◆ **TASK TO COMPLETE**
Looking through the data, please report how many lines contain the string "white", giving nothing but the number.

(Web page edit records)
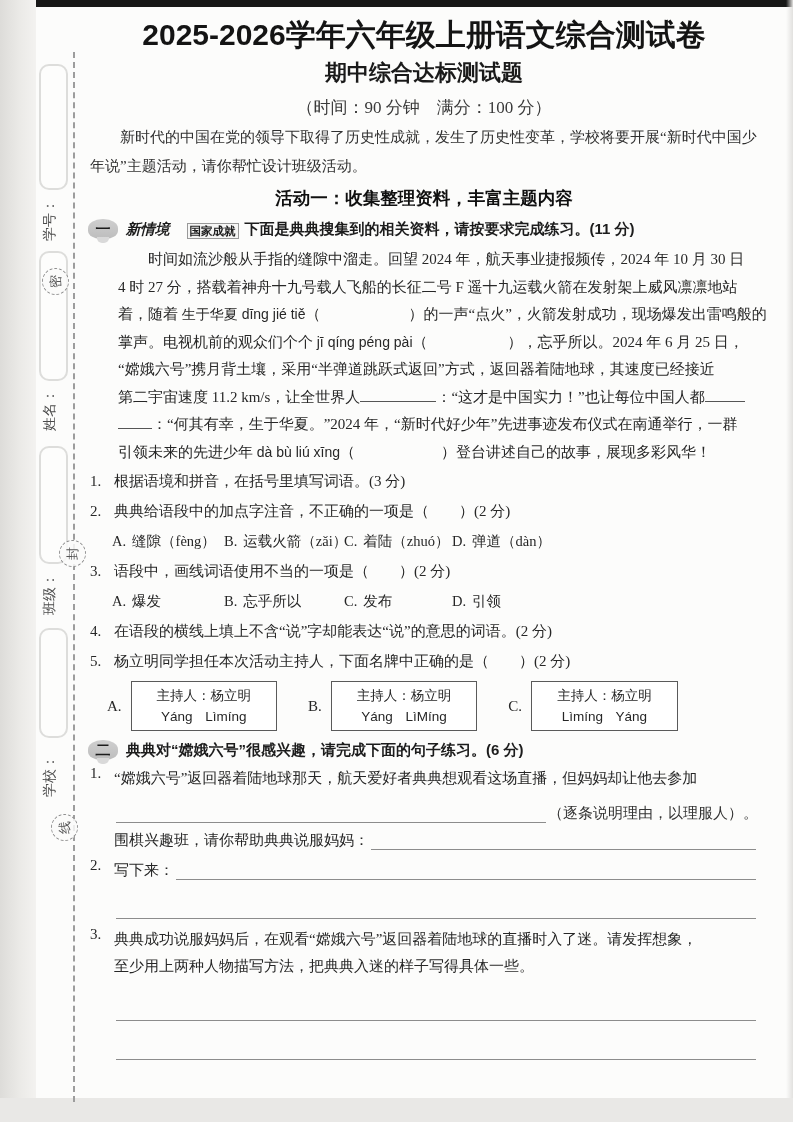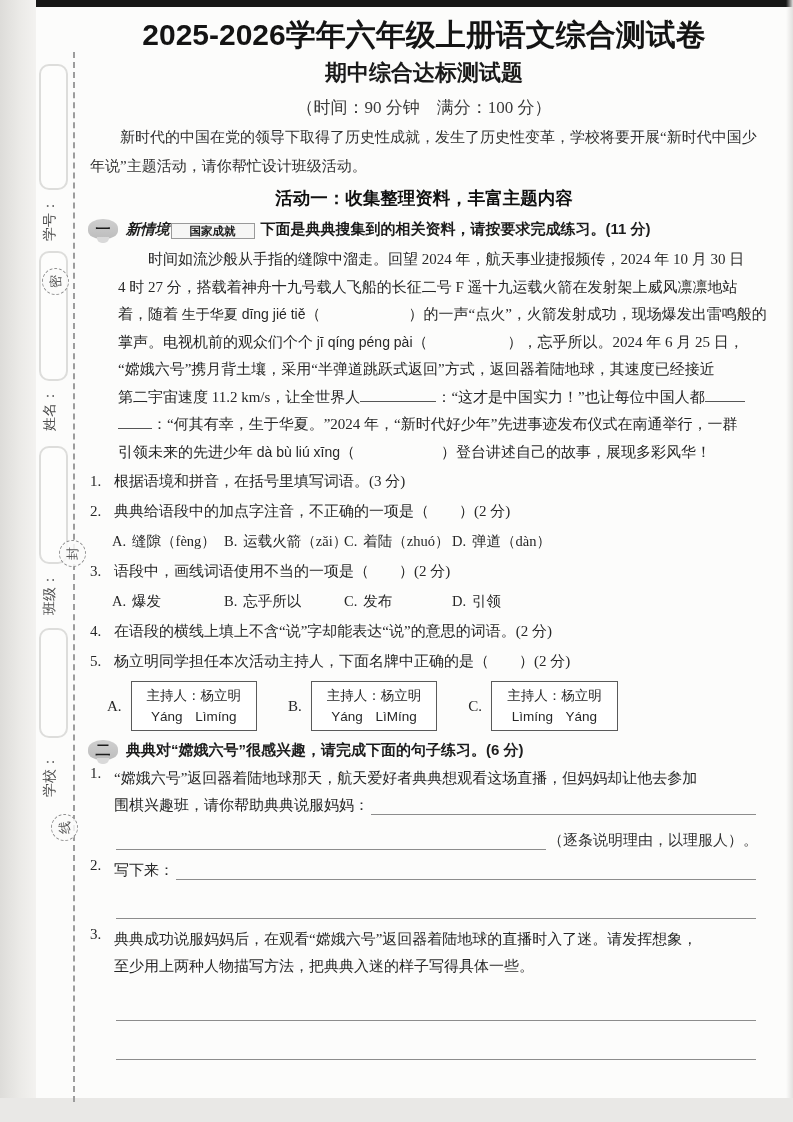--- a/index.html
+++ b/index.html
@@ -44,7 +44,7 @@
                 background:#d9d9d9;border-radius:0 0 5px 5px;}
   .tag-main{font-style:italic;font-size:14.5px;margin-right:1px;}
   .tag-sub{font-size:11.5px;font-weight:bold;border:1px solid #999;background:#f6f6f5;
-           padding:0 18px;margin:6px 6px 0 0;line-height:14px;align-self:flex-start;}
+           padding:0 2px;margin:6px 6px 0 16px;line-height:14px;align-self:flex-start;}
   
   .passage{margin-top:5px;}
   .pline{font-size:15px;line-height:27.5px;white-space:nowrap;color:#272727;margin-left:28px;}

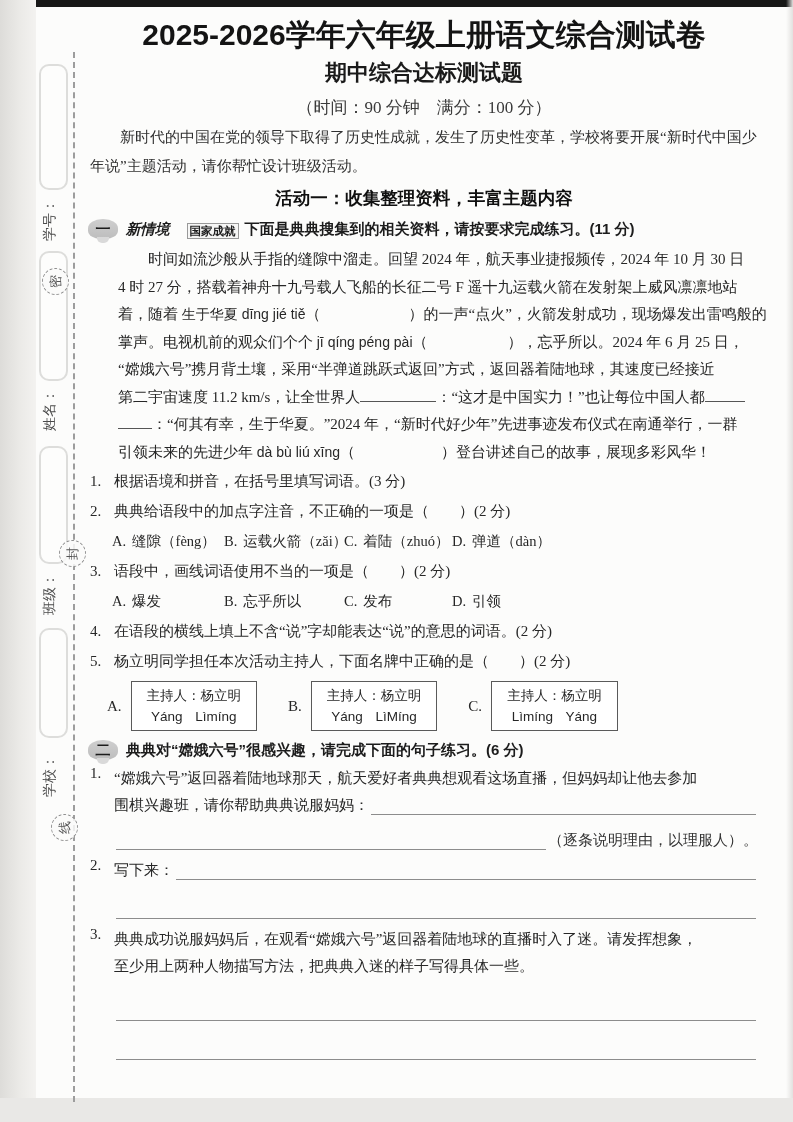--- a/index.html
+++ b/index.html
@@ -62,7 +62,7 @@
   .optlabel{margin-right:6px;}
   .plates{display:flex;align-items:center;margin:5px 0 3px;padding-left:17px;}
   .plate-label{font-size:15px;margin-right:9px;}
-  .plate{border:1.3px solid #5a5a5a;background:#fff;padding:3px 15px;text-align:center;margin-right:31px;}
+  .plate{border:1.3px solid #5a5a5a;background:#fff;padding:3px 25px;text-align:center;margin-right:31px;}
   .plate .l1{font-size:13.5px;line-height:21px;white-space:nowrap;}
   .plate .l2{font-family:"Liberation Sans",sans-serif;font-size:13.5px;line-height:21px;
              word-spacing:9px;white-space:nowrap;}

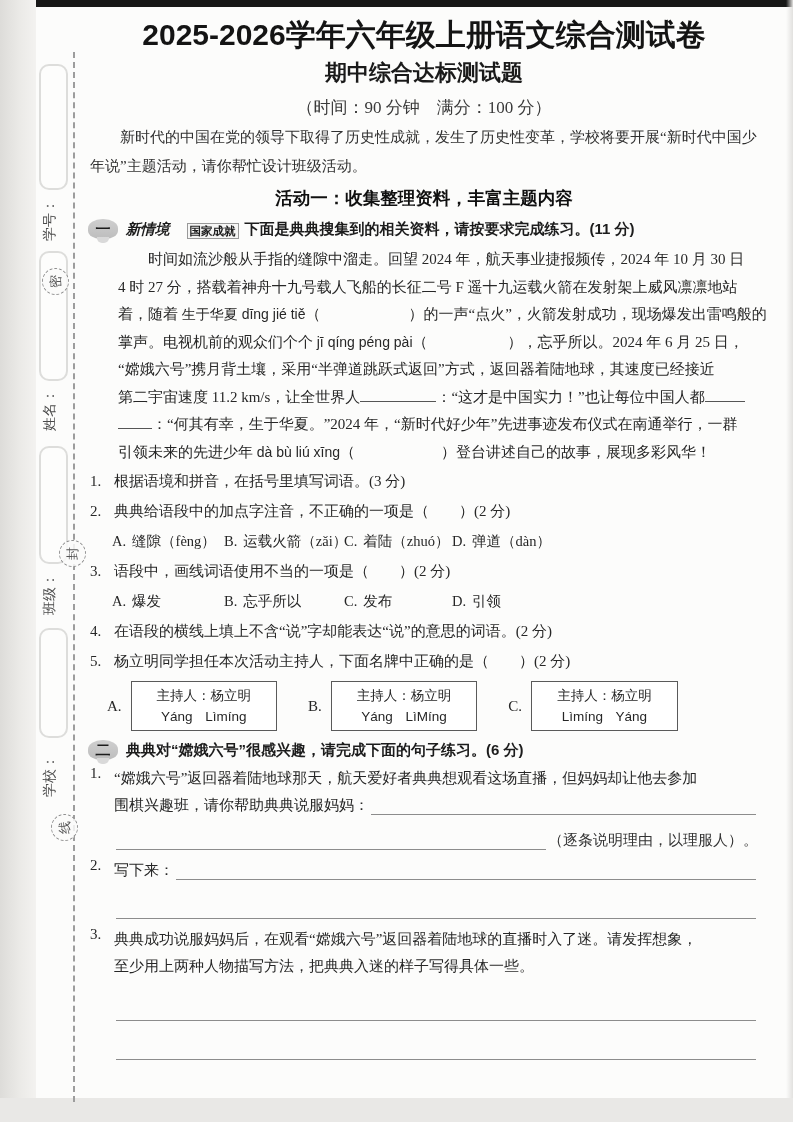--- a/index.html
+++ b/index.html
@@ -185,13 +185,13 @@
             <div class="iline">
               <span class="seg t">“嫦娥六号”返回器着陆地球那天，航天爱好者典典想观看这场直播，但妈妈却让他去参加</span>
             </div>
+            <div class="iline sp">
+              <span class="fill"></span>
+              <span class="seg note t">（逐条说明理由，以理服人）。</span>
+            </div>
             <div class="iline">
               <span class="seg t">围棋兴趣班，请你帮助典典说服妈妈：</span>
               <span class="fill"></span>
-            </div>
-            <div class="iline sp">
-              <span class="fill"></span>
-              <span class="seg note t">（逐条说明理由，以理服人）。</span>
             </div>
           </div>
         </div>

◆ **WRITTEN SOLUTION**
3